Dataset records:
·····

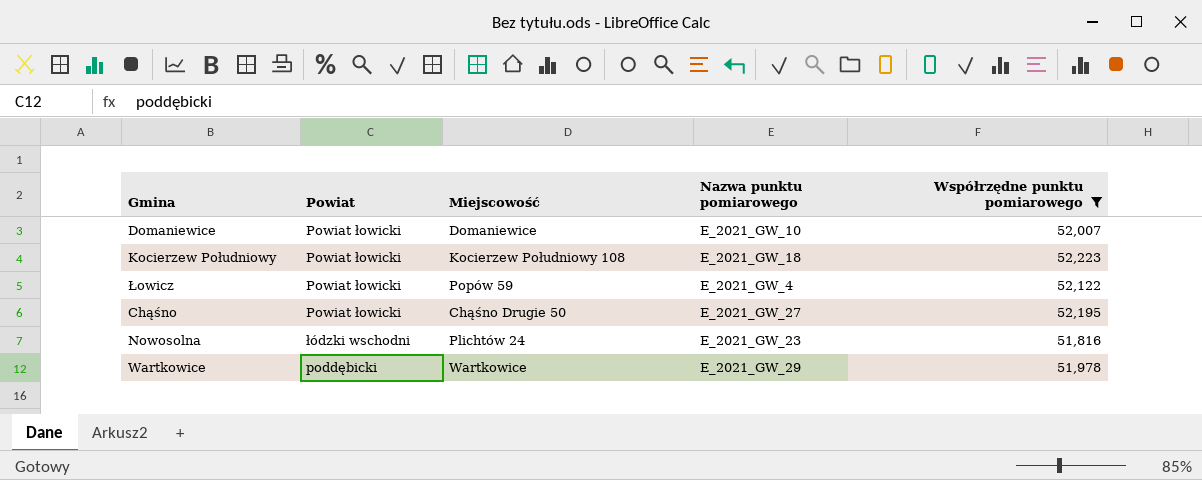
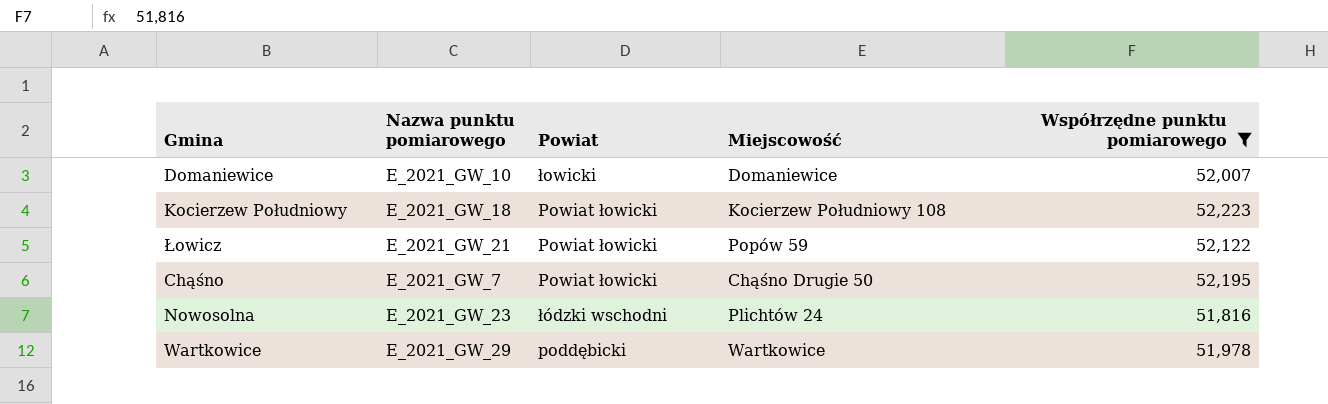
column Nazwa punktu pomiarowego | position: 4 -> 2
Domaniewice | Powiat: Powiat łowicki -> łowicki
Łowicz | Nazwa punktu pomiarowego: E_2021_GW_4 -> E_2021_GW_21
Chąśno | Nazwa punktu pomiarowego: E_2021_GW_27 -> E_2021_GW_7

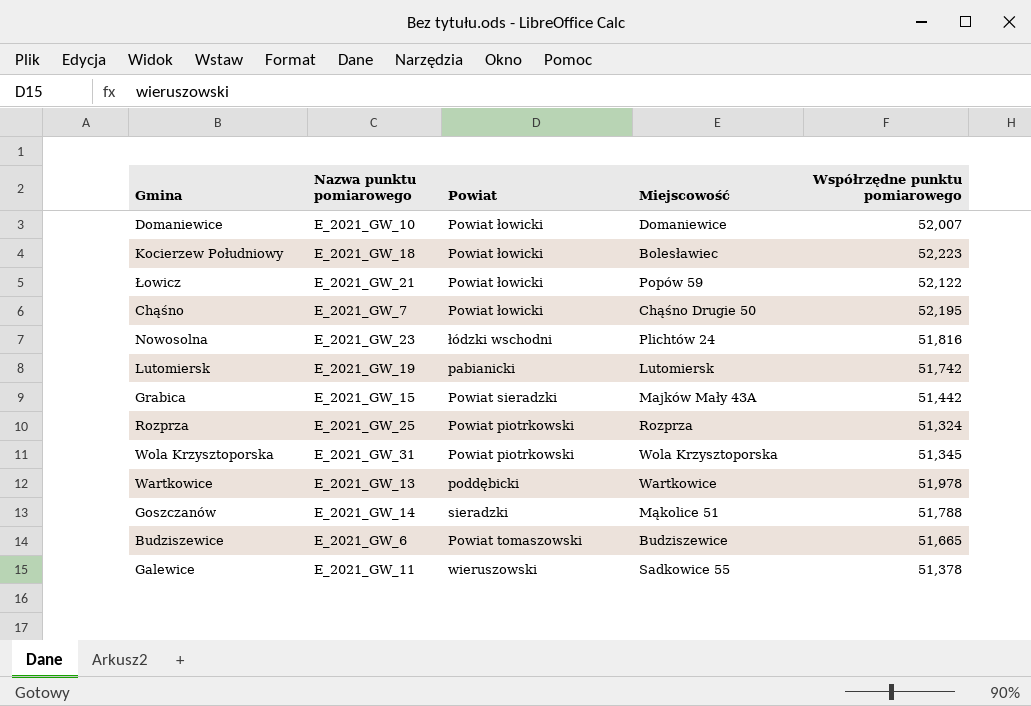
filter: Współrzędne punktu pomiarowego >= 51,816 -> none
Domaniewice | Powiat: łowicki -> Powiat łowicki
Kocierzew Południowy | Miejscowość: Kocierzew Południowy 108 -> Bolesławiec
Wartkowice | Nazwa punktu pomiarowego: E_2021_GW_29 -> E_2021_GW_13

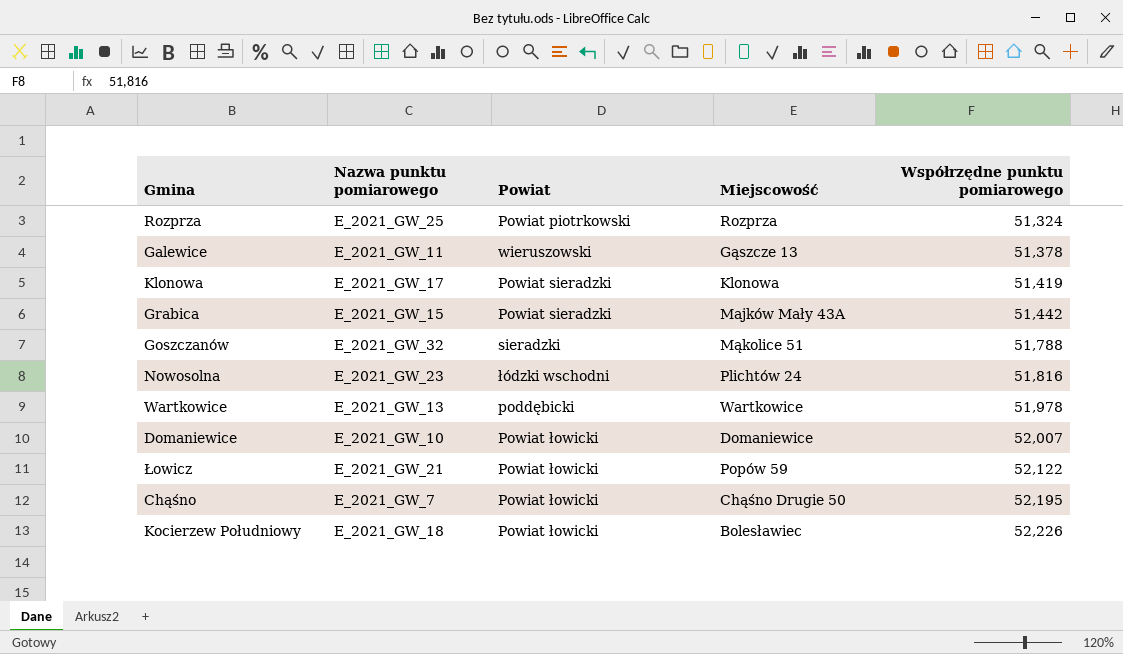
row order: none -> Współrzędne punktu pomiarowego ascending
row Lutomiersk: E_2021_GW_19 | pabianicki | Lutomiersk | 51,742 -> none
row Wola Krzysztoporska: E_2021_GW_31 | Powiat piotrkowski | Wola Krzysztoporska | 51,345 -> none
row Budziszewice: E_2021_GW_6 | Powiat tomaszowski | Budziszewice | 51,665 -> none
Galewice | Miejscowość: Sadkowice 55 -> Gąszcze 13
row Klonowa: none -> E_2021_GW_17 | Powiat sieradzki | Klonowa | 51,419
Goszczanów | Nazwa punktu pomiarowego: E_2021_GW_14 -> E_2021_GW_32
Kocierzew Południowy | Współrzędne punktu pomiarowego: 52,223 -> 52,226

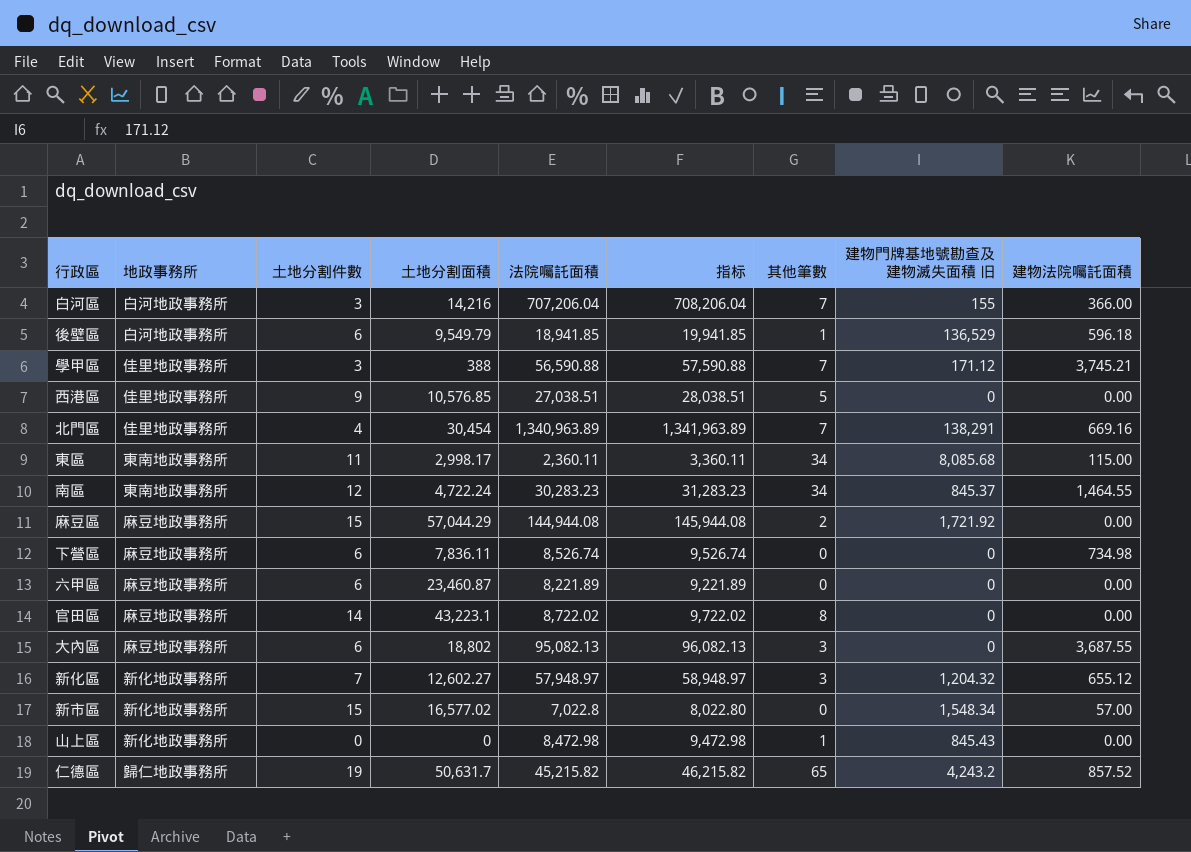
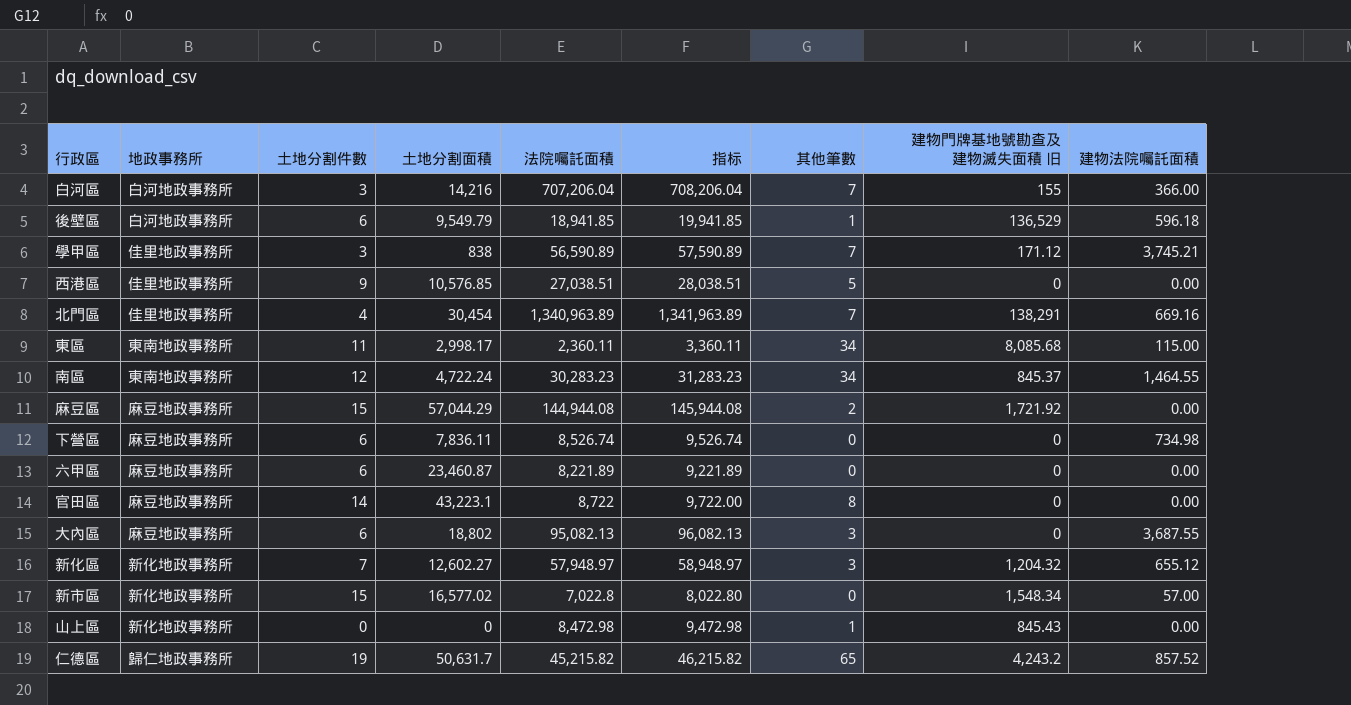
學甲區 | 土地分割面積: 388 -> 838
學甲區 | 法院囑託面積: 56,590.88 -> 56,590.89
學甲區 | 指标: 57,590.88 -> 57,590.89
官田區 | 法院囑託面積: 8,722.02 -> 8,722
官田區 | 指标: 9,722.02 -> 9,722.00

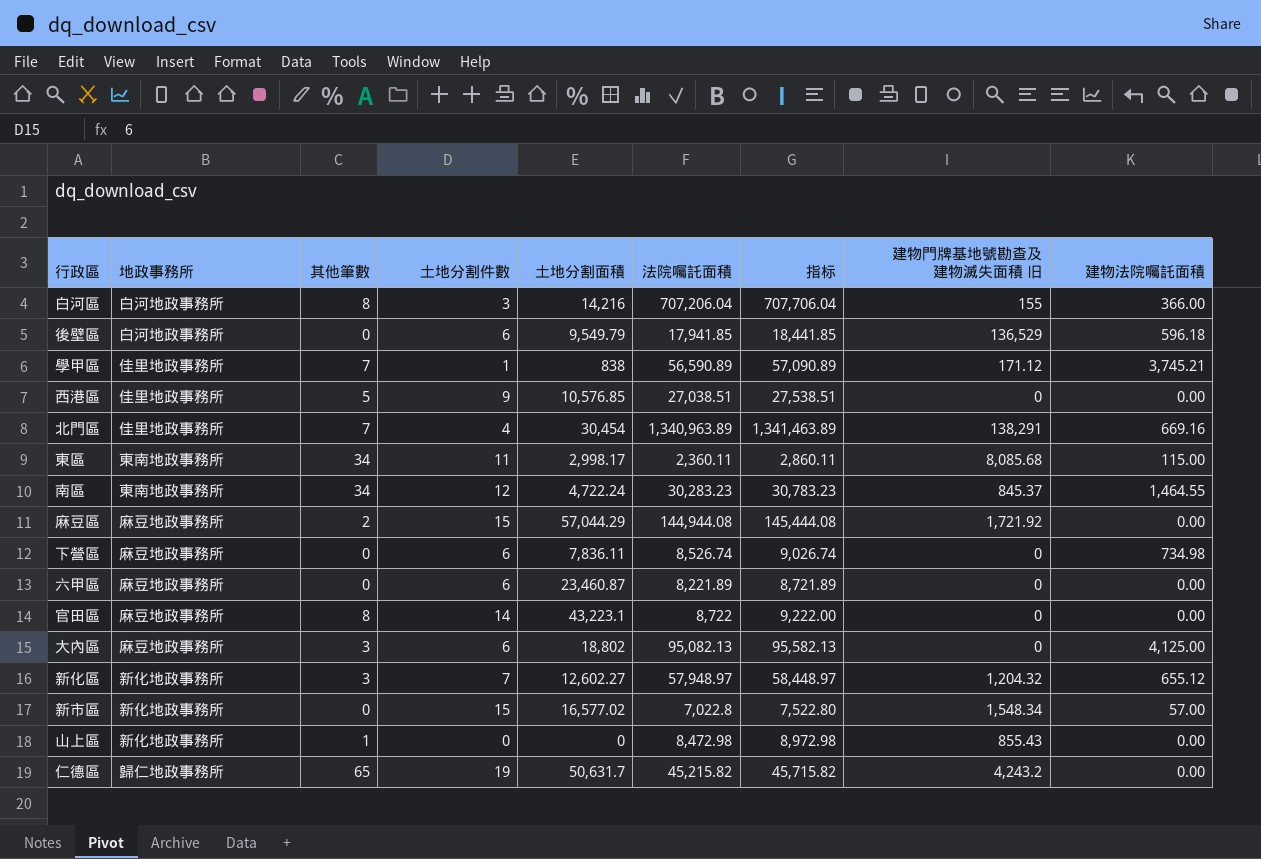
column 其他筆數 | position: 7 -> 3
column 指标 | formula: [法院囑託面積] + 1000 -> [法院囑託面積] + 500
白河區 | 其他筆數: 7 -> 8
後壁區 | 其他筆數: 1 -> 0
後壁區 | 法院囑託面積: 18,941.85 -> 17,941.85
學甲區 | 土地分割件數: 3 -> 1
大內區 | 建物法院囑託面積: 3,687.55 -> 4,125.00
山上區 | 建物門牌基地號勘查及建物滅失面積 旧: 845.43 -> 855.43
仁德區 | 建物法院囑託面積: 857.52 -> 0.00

·····

What needs to be done
Give back exactly the lines from the top of the records to the line containing "Wartkowice | Nazwa", both included, and no pictures.

The completed task
column Nazwa punktu pomiarowego | position: 4 -> 2
Domaniewice | Powiat: Powiat łowicki -> łowicki
Łowicz | Nazwa punktu pomiarowego: E_2021_GW_4 -> E_2021_GW_21
Chąśno | Nazwa punktu pomiarowego: E_2021_GW_27 -> E_2021_GW_7

filter: Współrzędne punktu pomiarowego >= 51,816 -> none
Domaniewice | Powiat: łowicki -> Powiat łowicki
Kocierzew Południowy | Miejscowość: Kocierzew Południowy 108 -> Bolesławiec
Wartkowice | Nazwa punktu pomiarowego: E_2021_GW_29 -> E_2021_GW_13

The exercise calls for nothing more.